CHOLESTEROL TRANSFER FROM LOW-DENSITY LIPOPROTEINS TO RECONSTITUTED HIGH-DENSITY-LIPOPROTEINS IS DETERMINED BY THE PROPERTIES AND CONCENTRATIONS OF BOTH PARTICLES

Cholesterol spontaneously transfers from low density lipoproteins (LDL) to high density lipoproteins (HDL). This transfer is important physiologically as it supplies the major portion of cholesterol for the lecithin:cholesterol acyltransferase reaction and is one mechanism for the reduction of atherogenic LDL cholesterol. The objective of this work was to examine the properties of both HDL and LDL which modulate cholesterol transfer, as well as to obtain the relevant kinetic constants for the transfer at concentrations of lipoproteins approaching those existing in vivo. To examine the effects of HDL structural parameters on cholesterol transfer, we prepared reconstituted HDL particles with saturated or unsaturated phospholipid, with apolipoprotein AI or apolipoprotein AII, with increasing size and phospholipid content, and with increasing initial contents of cholesterol. We also prepared five LDL subfractions of variable density and size.
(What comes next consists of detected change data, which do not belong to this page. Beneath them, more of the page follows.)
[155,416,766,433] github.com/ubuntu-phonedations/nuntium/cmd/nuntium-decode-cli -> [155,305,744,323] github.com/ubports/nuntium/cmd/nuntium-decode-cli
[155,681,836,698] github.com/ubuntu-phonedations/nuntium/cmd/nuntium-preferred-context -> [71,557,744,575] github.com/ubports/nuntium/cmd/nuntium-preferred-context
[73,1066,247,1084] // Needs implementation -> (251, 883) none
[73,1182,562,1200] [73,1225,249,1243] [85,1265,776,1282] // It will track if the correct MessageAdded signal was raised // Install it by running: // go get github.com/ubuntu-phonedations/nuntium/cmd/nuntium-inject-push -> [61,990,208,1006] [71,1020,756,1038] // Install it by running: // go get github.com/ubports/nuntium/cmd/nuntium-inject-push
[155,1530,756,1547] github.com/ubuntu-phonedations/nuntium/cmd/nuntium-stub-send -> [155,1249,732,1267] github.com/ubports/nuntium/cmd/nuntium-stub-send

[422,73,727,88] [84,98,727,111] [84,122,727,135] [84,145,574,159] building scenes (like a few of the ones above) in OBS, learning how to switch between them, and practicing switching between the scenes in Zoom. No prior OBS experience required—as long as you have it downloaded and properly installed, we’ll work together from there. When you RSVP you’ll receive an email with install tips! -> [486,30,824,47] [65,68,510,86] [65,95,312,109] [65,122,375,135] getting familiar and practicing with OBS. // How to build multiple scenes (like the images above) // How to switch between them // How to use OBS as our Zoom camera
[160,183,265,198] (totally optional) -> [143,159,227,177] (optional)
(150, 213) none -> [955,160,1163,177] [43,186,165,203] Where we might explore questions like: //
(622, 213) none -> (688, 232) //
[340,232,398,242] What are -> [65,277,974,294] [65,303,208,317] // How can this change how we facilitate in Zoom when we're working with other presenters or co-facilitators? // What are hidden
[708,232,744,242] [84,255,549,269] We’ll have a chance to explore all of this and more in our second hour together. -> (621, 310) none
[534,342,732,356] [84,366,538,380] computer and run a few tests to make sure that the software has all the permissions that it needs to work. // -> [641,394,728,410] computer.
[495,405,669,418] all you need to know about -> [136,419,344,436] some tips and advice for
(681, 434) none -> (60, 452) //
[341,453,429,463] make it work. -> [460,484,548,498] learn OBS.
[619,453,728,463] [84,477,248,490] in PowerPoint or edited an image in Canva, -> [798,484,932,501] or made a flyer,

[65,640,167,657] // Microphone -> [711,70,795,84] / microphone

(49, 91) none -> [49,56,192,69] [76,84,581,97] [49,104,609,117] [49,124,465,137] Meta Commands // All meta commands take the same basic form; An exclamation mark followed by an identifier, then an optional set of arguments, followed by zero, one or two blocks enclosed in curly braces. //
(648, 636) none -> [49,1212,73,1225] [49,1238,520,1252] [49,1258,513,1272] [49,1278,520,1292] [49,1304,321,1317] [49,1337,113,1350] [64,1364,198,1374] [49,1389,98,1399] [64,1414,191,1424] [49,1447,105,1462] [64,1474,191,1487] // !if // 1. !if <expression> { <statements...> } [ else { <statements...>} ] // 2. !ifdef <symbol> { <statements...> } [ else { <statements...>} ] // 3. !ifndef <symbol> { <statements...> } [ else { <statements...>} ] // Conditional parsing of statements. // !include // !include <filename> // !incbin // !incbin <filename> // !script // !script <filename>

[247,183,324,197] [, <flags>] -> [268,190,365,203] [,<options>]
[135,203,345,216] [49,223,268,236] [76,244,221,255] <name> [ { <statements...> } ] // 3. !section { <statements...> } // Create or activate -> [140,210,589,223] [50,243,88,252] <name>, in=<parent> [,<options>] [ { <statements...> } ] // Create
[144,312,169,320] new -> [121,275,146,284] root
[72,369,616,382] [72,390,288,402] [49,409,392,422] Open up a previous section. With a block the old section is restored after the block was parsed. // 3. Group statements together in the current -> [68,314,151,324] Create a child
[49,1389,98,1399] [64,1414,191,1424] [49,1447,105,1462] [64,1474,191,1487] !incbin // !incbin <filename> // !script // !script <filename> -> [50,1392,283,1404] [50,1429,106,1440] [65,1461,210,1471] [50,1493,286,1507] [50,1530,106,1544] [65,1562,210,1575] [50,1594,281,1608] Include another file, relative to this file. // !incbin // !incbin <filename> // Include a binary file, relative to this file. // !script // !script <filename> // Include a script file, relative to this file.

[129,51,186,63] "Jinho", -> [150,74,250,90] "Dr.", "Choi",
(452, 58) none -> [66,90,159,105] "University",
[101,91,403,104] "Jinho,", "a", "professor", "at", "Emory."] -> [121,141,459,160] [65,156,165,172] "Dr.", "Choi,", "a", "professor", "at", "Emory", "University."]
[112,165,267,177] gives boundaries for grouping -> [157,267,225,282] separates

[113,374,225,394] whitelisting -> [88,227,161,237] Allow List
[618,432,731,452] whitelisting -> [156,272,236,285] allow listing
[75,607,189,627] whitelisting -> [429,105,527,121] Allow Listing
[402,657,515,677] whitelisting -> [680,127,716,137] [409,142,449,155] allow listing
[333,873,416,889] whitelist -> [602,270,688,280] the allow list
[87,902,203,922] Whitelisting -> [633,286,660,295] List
The kinetics of cholesterol mass transfer were measured by incubating LDL with rHDL at 37 degrees C, separating the Lipoproteins by dextran sulfate/Mg2+ precipitation of LDL at timed intervals, and analyzing rHDL cholesterol content. The cholesterol content of rHDL at equilibrium, C-eq, and the halftime for transfer, t(1/2), as well as the ratio of the lipid surface areas of LDL to rHDL were used in the analysis of the kinetic data by the aqueous diffusion model for lipid transfer developed by Nichols and Pagano [(1982) Biochemistry 21, 1720-1726]. The only variables that significantly affect the C-eq and/or tin are the phospholipid content and composition of the rHDL and the size or density of the LDL particles. These effects are mostly related to the differences in the ratio of donor to acceptor surface areas. Experiments as a function of LDL and rHDL concentrations gave the off-rate constants, as well as the ratio of the affinity constants and the ratio of the on-rate constants for cholesterol in equilibrium with LDL and rHDL. We found that rHDL has 0.7-fold the affinity constant of LDL, but a 3.7-fold higher off-rate constant, and 2.7-fold higher on-rate constant for cholesterol adsorption than does LDL. In addition, we determined that over 40% of the cholesterol in LDL is not available for transfer and confirmed that these rHDL have a limited capacity for cholesterol compared to a phospholipid bilayer.